BEGIN Input material

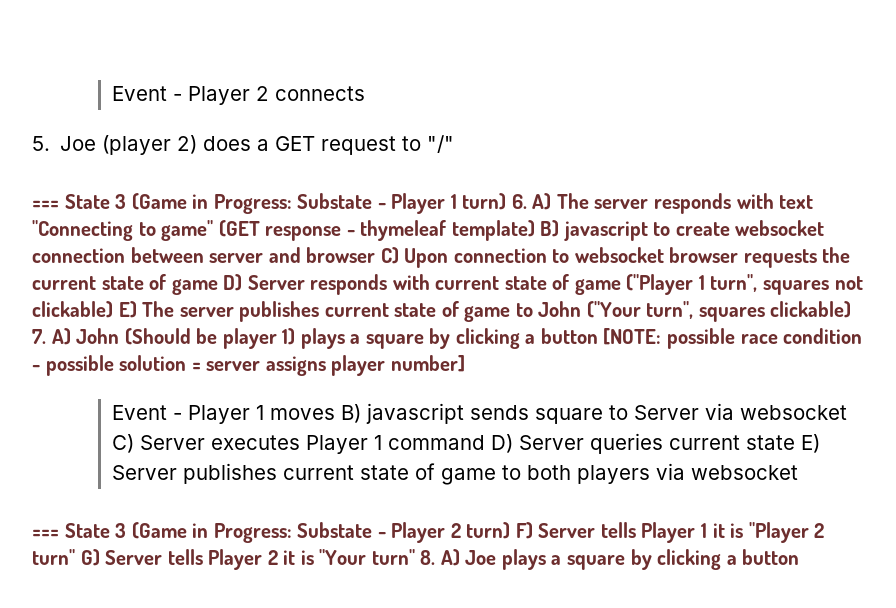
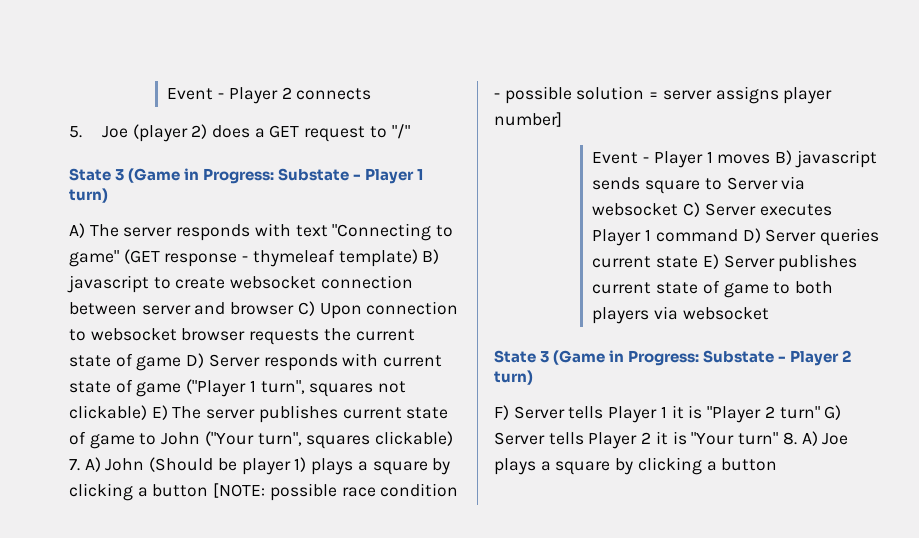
  5. Joe (player 2) does a GET request to "/"
- === State 3 (Game in Progress:
+ State 3 (Game in Progress:
- Substate - Player 1 turn) 6. A) The server responds with text "Connecting to game" (GET response - thymeleaf template) B) javascript to create websocket connection between server and browser C) Upon connection to websocket browser requests the current state of game D) Server responds with current state of game ("Player 1 turn", squares not clickable) E) The server publishes current state of game to John ("Your turn", squares clickable) 7. A) John (Should be player 1) plays a square by clicking a button [NOTE:
+ Substate - Player 1 turn)
+ A) The server responds with text "Connecting to game" (GET response - thymeleaf template) B) javascript to create websocket connection between server and browser C) Upon connection to websocket browser requests the current state of game D) Server responds with current state of game ("Player 1 turn", squares not clickable) E) The server publishes current state of game to John ("Your turn", squares clickable) 7. A) John (Should be player 1) plays a square by clicking a button [NOTE:
- === State 3 (Game in Progress: Substate - Player 2 turn) F) Server tells Player 1 it is "Player 2 turn" G) Server tells Player 2 it is "Your turn" 8. A) Joe plays a square by clicking a button
+ State 3 (Game in Progress: Substate - Player 2 turn)
+ F) Server tells Player 1 it is "Player 2 turn" G) Server tells Player 2 it is "Your turn" 8. A) Joe plays a square by clicking a button

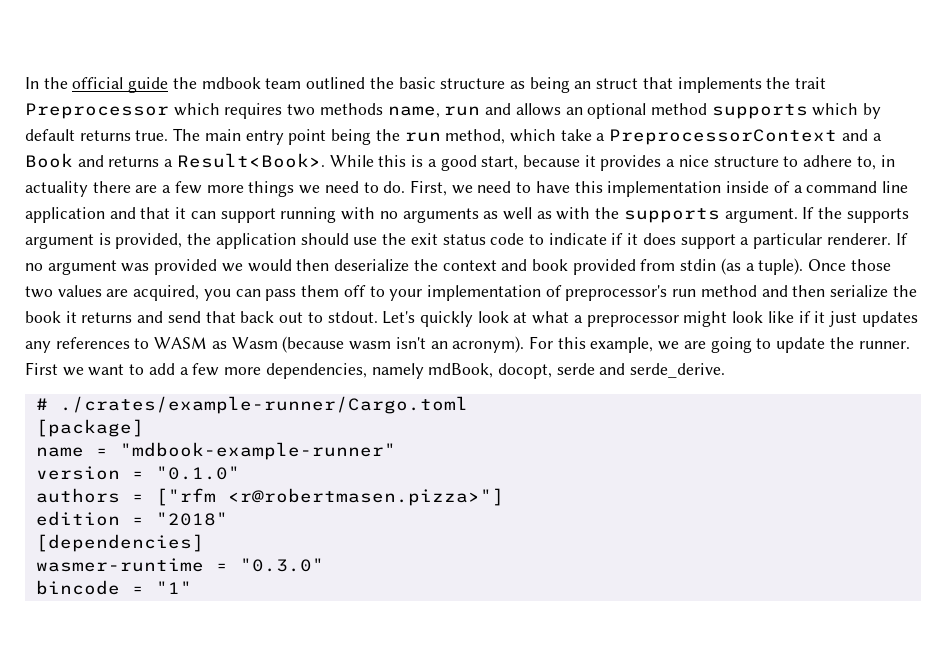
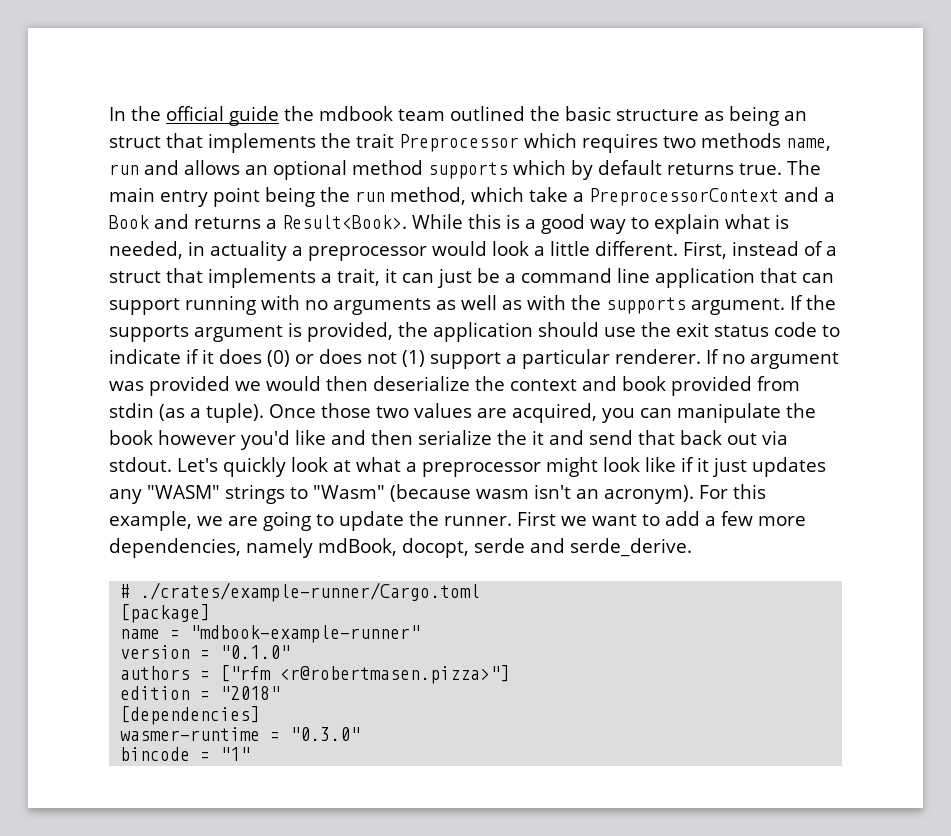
- While this is a good start, because it provides a nice structure to adhere to, in actuality there are a few more things we need to do. First, we need to have this implementation inside of a command line application and that it can support running with no arguments as well as with the supports argument.
+ While this is a good way to explain what is needed, in actuality a preprocessor would look a little different. First, instead of a struct that implements a trait, it can just be a command line application that can support running with no arguments as well as with the supports argument.
- If the supports argument is provided, the application should use the exit status code to indicate if it does support a particular renderer.
+ If the supports argument is provided, the application should use the exit status code to indicate if it does (0) or does not (1) support a particular renderer.
- Once those two values are acquired, you can pass them off to your implementation of preprocessor's run method and then serialize the book it returns and send that back out to stdout.
+ Once those two values are acquired, you can manipulate the book however you'd like and then serialize the it and send that back out via stdout.
- Let's quickly look at what a preprocessor might look like if it just updates any references to WASM as Wasm (because wasm isn't an acronym).
+ Let's quickly look at what a preprocessor might look like if it just updates any "WASM" strings to "Wasm" (because wasm isn't an acronym).

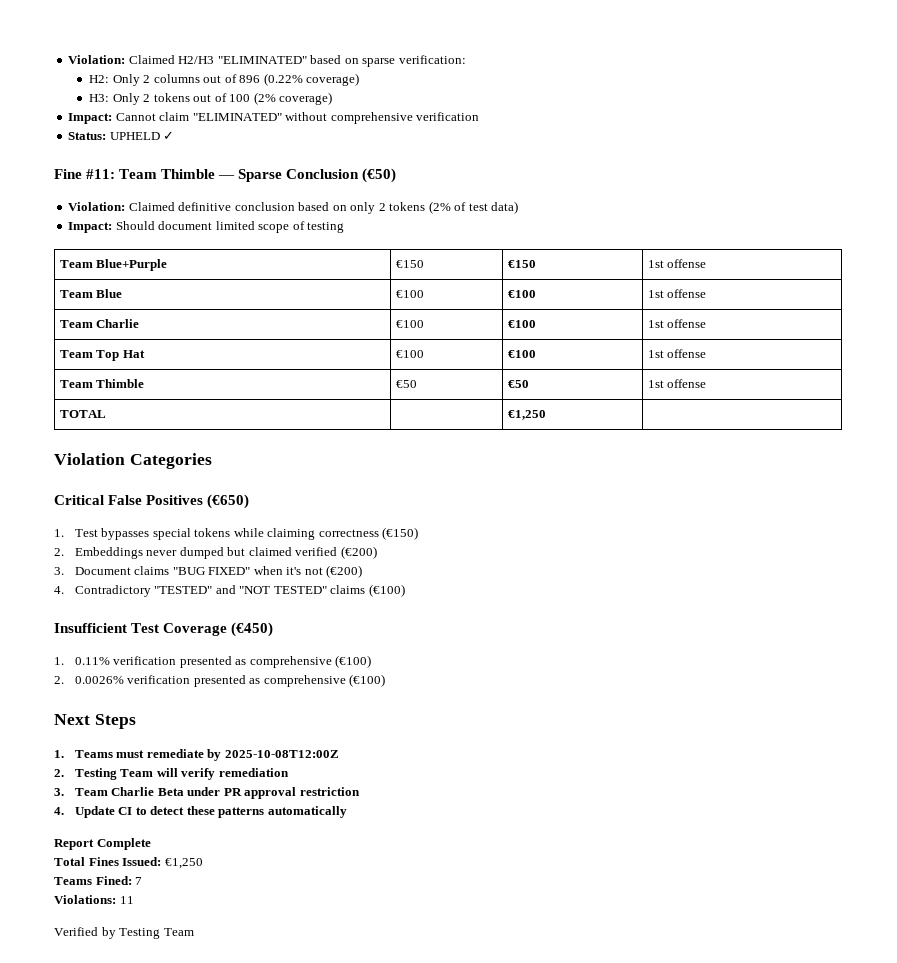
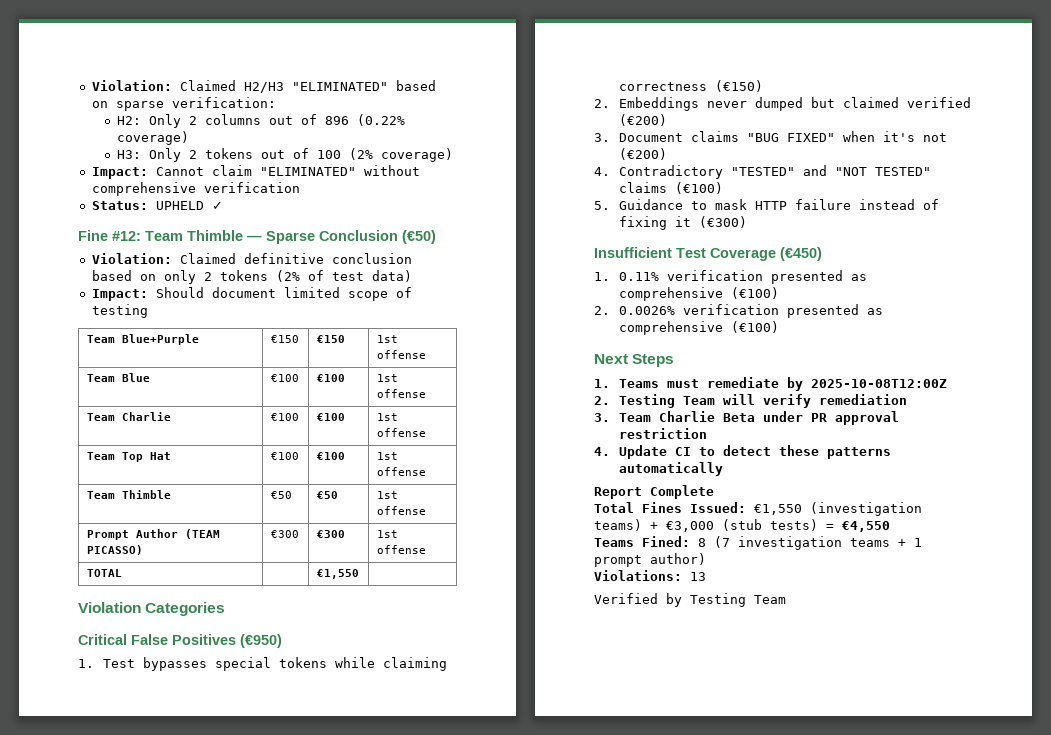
- Fine #11: Team Thimble — Sparse Conclusion (€50)
+ Fine #12: Team Thimble — Sparse Conclusion (€50)
+ Prompt Author (TEAM PICASSO) | €300 | €300 | 1st offense
- TOTAL | | €1,250 |
+ TOTAL | | €1,550 |
- Critical False Positives (€650)
+ Critical False Positives (€950)
+ 5. Guidance to mask HTTP failure instead of fixing it (€300)
- Total Fines Issued: €1,250
- Teams Fined: 7
+ Total Fines Issued: €1,550 (investigation teams) + €3,000 (stub tests) = €4,550
+ Teams Fined: 8 (7 investigation teams + 1 prompt author)
- Violations: 11
+ Violations: 13

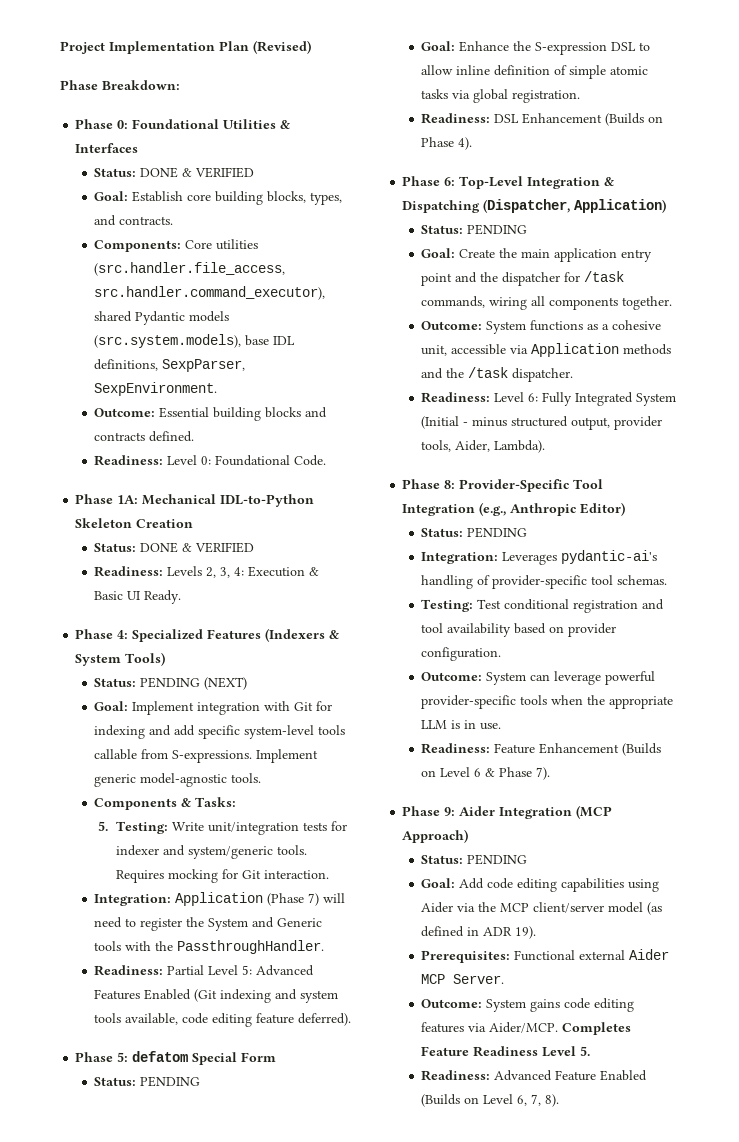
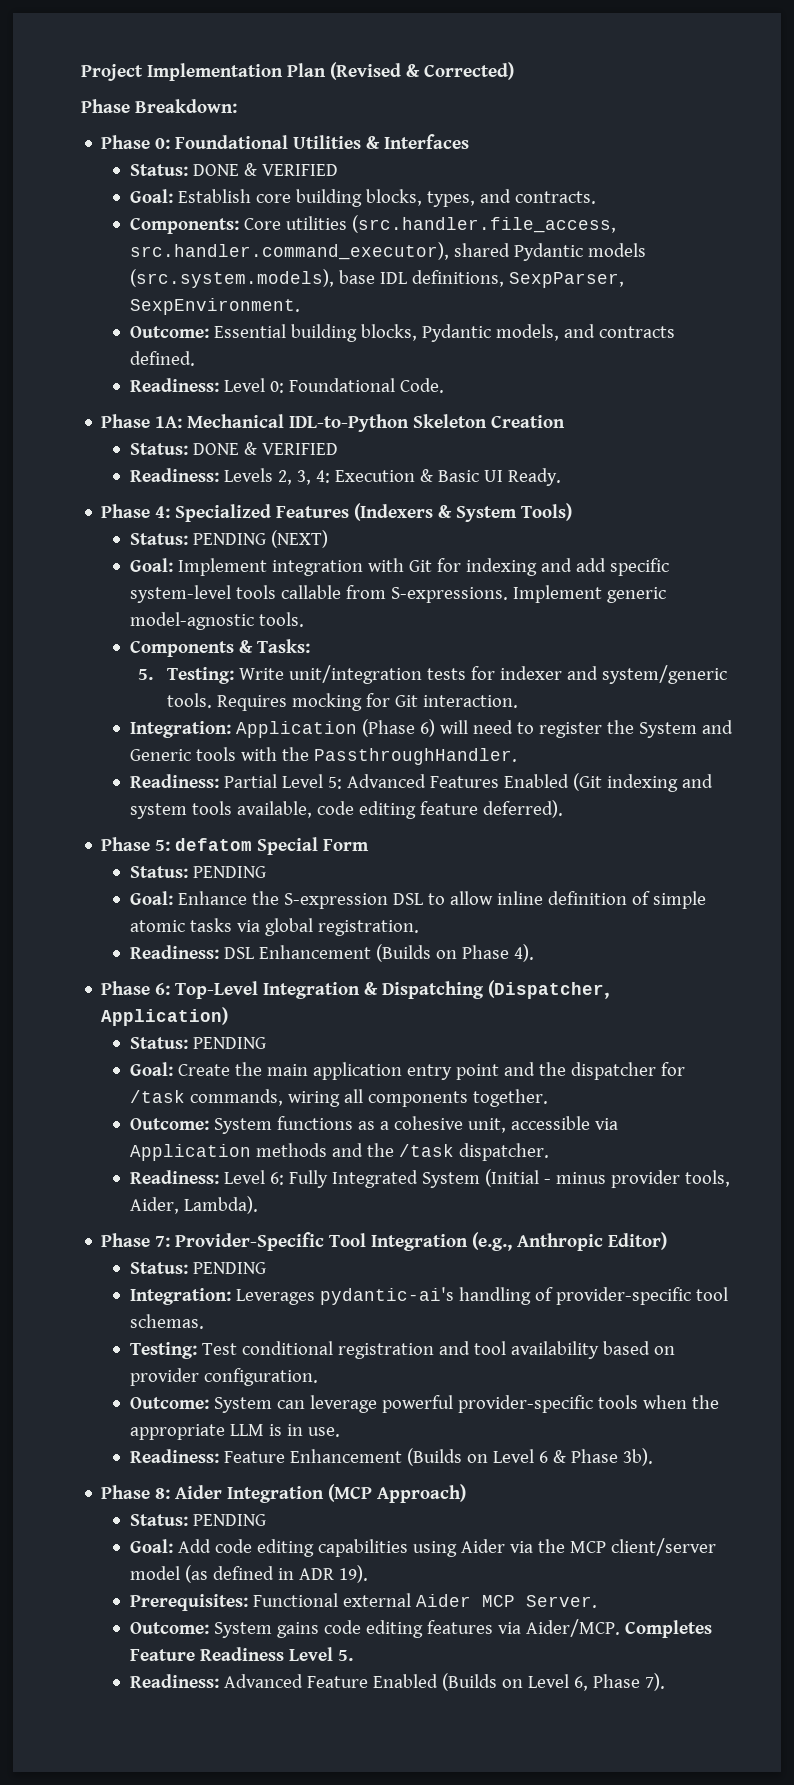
- Project Implementation Plan (Revised)
+ Project Implementation Plan (Revised & Corrected)
- Outcome: Essential building blocks and contracts defined.
+ Outcome: Essential building blocks, Pydantic models, and contracts defined.
- Integration: Application (Phase 7) will need to register the System and Generic tools with the PassthroughHandler.
+ Integration: Application (Phase 6) will need to register the System and Generic tools with the PassthroughHandler.
- Readiness: Level 6: Fully Integrated System (Initial - minus structured output, provider tools, Aider, Lambda).
+ Readiness: Level 6: Fully Integrated System (Initial - minus provider tools, Aider, Lambda).
- Phase 8: Provider-Specific Tool Integration (e.g., Anthropic Editor)
+ Phase 7: Provider-Specific Tool Integration (e.g., Anthropic Editor)
- Readiness: Feature Enhancement (Builds on Level 6 & Phase 7).
- Phase 9: Aider Integration (MCP Approach)
+ Readiness: Feature Enhancement (Builds on Level 6 & Phase 3b).
+ Phase 8: Aider Integration (MCP Approach)
- Readiness: Advanced Feature Enabled (Builds on Level 6, 7, 8).
+ Readiness: Advanced Feature Enabled (Builds on Level 6, Phase 7).

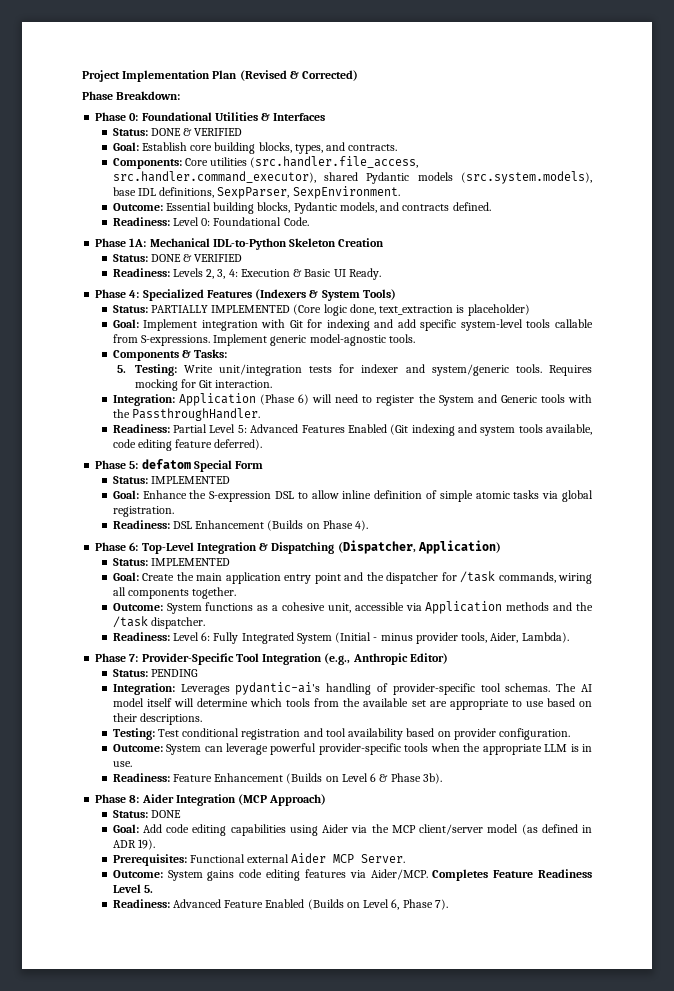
- Status: PENDING (NEXT)
+ Status: PARTIALLY IMPLEMENTED (Core logic done, text_extraction is placeholder)
  Phase 5: defatom Special Form
- Status: PENDING
+ Status: IMPLEMENTED
  Phase 6: Top-Level Integration & Dispatching (Dispatcher, Application)
- Status: PENDING
+ Status: IMPLEMENTED
+ The AI model itself will determine which tools from the available set are appropriate to use based on their descriptions.
  Phase 8: Aider Integration (MCP Approach)
- Status: PENDING
+ Status: DONE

END Input material

Those lines of the records above that run from the one containing "- Let's quickly" through the one containing "Application (Phase 6)" should be returned exactly, with no pictures among them.

Answer box =
- Let's quickly look at what a preprocessor might look like if it just updates any references to WASM as Wasm (because wasm isn't an acronym).
+ Let's quickly look at what a preprocessor might look like if it just updates any "WASM" strings to "Wasm" (because wasm isn't an acronym).

- Fine #11: Team Thimble — Sparse Conclusion (€50)
+ Fine #12: Team Thimble — Sparse Conclusion (€50)
+ Prompt Author (TEAM PICASSO) | €300 | €300 | 1st offense
- TOTAL | | €1,250 |
+ TOTAL | | €1,550 |
- Critical False Positives (€650)
+ Critical False Positives (€950)
+ 5. Guidance to mask HTTP failure instead of fixing it (€300)
- Total Fines Issued: €1,250
- Teams Fined: 7
+ Total Fines Issued: €1,550 (investigation teams) + €3,000 (stub tests) = €4,550
+ Teams Fined: 8 (7 investigation teams + 1 prompt author)
- Violations: 11
+ Violations: 13

- Project Implementation Plan (Revised)
+ Project Implementation Plan (Revised & Corrected)
- Outcome: Essential building blocks and contracts defined.
+ Outcome: Essential building blocks, Pydantic models, and contracts defined.
- Integration: Application (Phase 7) will need to register the System and Generic tools with the PassthroughHandler.
+ Integration: Application (Phase 6) will need to register the System and Generic tools with the PassthroughHandler.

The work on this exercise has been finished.